Now at Lincoln the other day I found, to my wonder and relief, that
there was not the least touch of regret, no sense of sorrow or loss in
the air. I did not want it all back again, nor would I have lived
through it again, even if I could have done so. The thought of
returning to it seemed puerile; it was charming, delightful, all full
of golden prospects and sunny mornings, but an experience which had
yielded up its sweetness as a summer cloud yields its cooling rain,
and passes over. Yet it was all a perfectly true, real, and actual
part of my life, something of which I could never lose hold and for
which I could always be frankly grateful. Life has been by no means a
scene of untroubled happiness since then; but there came to me that
day, walking along the fragrant garden-paths, very clearly and
distinctly, the knowledge that one would not wish one's life to have
been untroubled! Halcyon calm, heedless innocence, childish joy, was
not after all the point--pretty things enough, but only as a change
and a relief, or perhaps rather as a prelude to more serious business!
I was, as a boy, afraid of life, hated its noise and scent, suspected
it of cruelty and coarseness, wanted to keep it at arm's length. I
feel very differently about life now; it's a boisterous business
enough, but does not molest one unduly; and a very little courage goes
a long way in dealing with it!

True, on looking back, the evolution was dim and obscure; there seemed
many blind alleys and passages, many unnecessary winds and turns in
the road; but for all that the trend was clear enough, at all events,
to show that there was some great and not unkindly conspiracy about me
and my concerns, involving every one else's concerns as well, some
good-humoured mystery, with a dash of shadow and sorrow across it
perhaps, which would be soon cleared up; some secret withheld as from
a child, the very withholder of which seems to struggle with
good-tempered laughter, partly at one's dulness in not being able to
guess, partly at the pleasure in store.

I think it is our impatience, our claim to have everything
questionable made instantly and perfectly plain to us, which does the
mischief--that, and the imagination which never can forecast any
relief or surcease of pain, and pays no heed whatever to the
astounding brevity, the unutterable rapidity of human life.

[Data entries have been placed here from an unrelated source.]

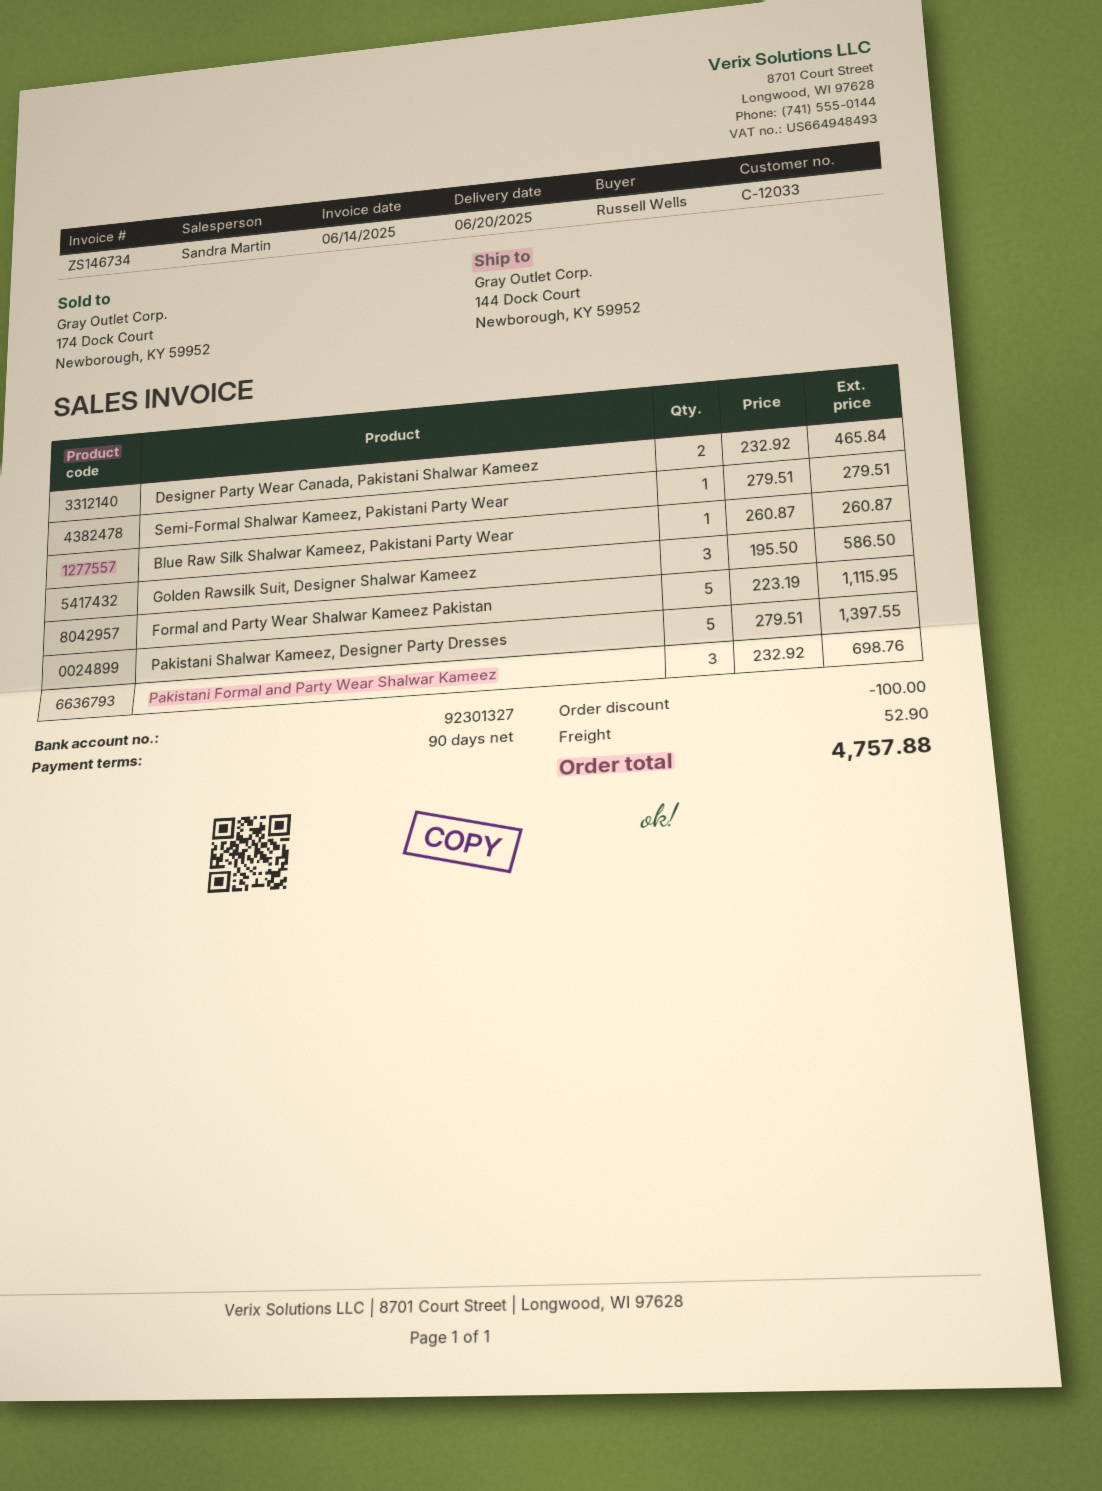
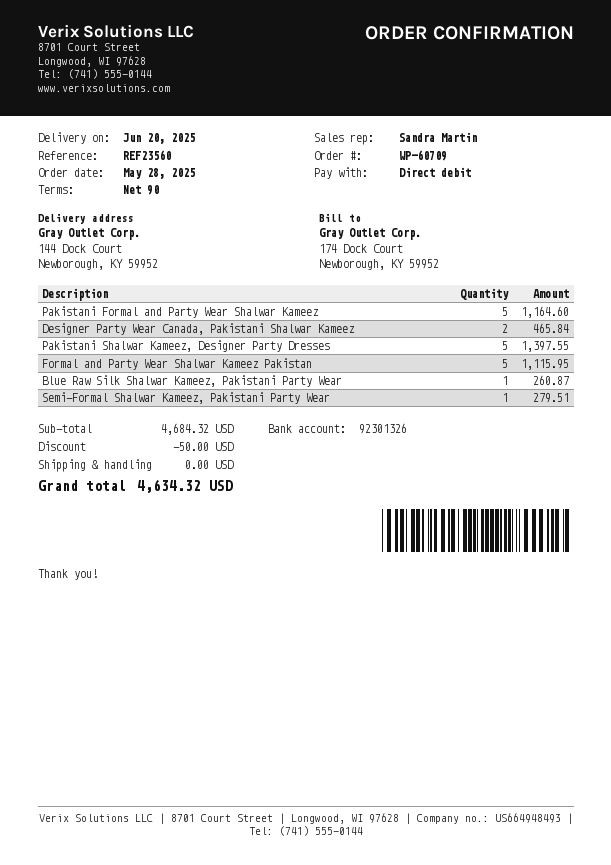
bank account: 92301327 -> 92301326
Golden Rawsilk Suit, Designer Shalwar Kameez: 3 for 586.50 -> none
Pakistani Formal and Party Wear Shalwar Kameez: 3 for 698.76 -> 5 for 1164.60
discount: 100.00 -> 50.00
shipping: 52.90 -> 0.00
total: 4757.88 -> 4634.32

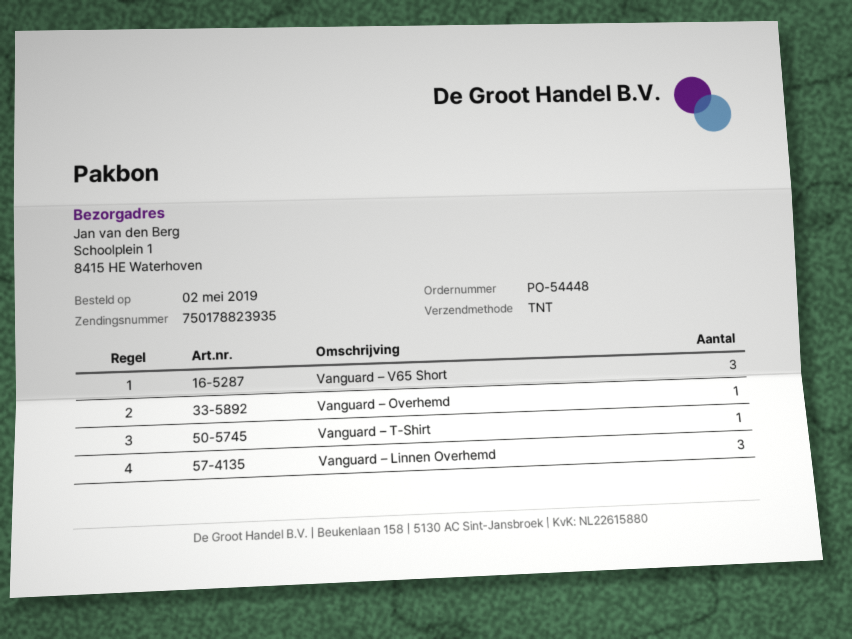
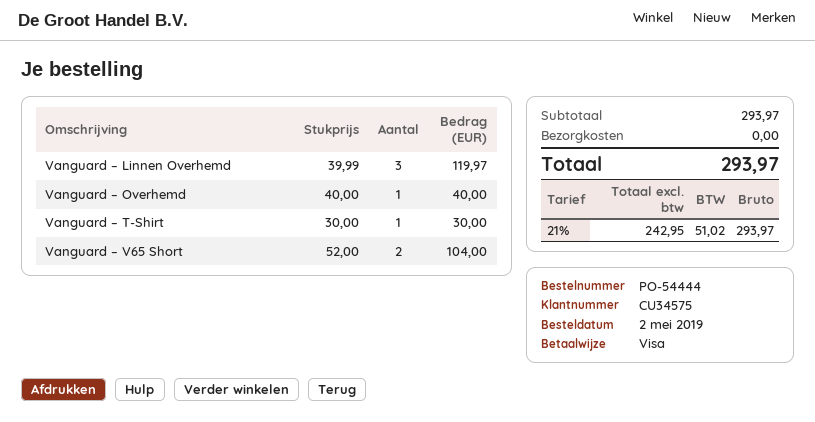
order number: PO-54448 -> PO-54444
Vanguard – V65 Short: 3 -> 2

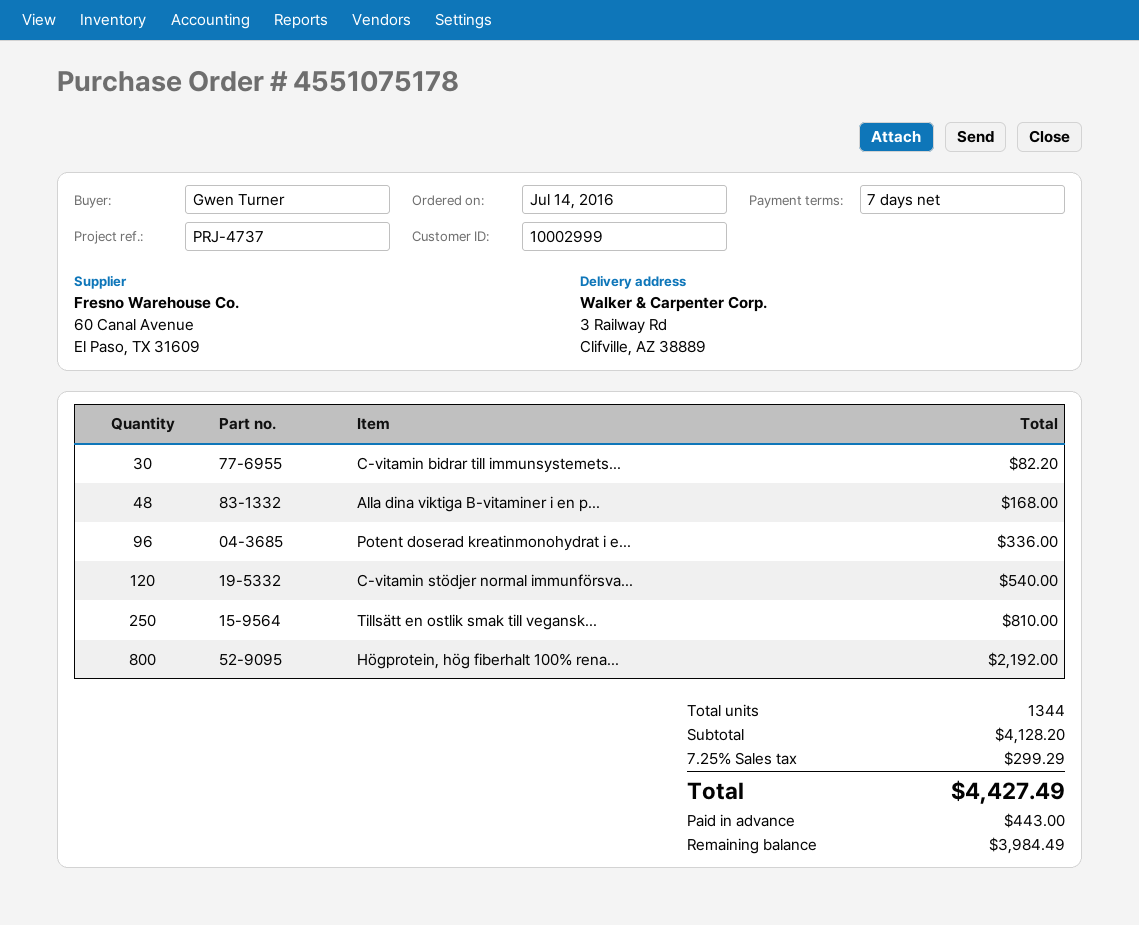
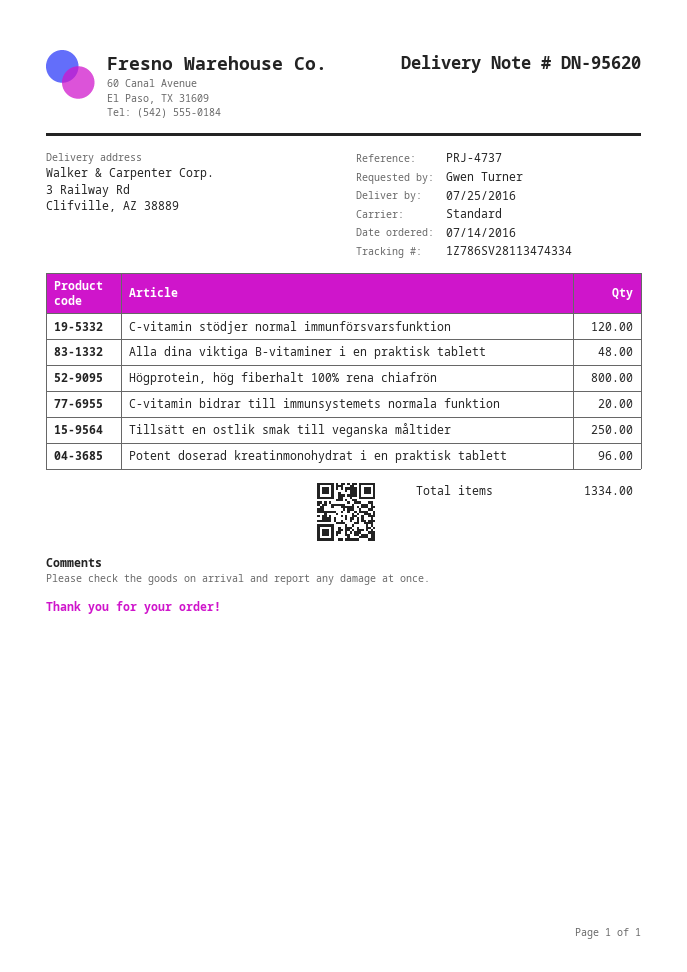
C-vitamin bidrar till immunsystemets...: 30 -> 20
total quantity: 1344 -> 1334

So, as I walked in the old garden, I simply rejoiced that I had a
share in the place which could not be gainsaid; and that, even if the
high towers themselves, with their melodious bells, should crumble
into dust, I still had my dear memory of it all: the old life, the old
voices, looks, embraces, came back in little glimpses; yet it was far
away, long past, and I did not wish it back; the present seemed a
perfectly natural and beautiful sequence, and that past life an old
sweet chapter of some happy book, which needs no rewriting.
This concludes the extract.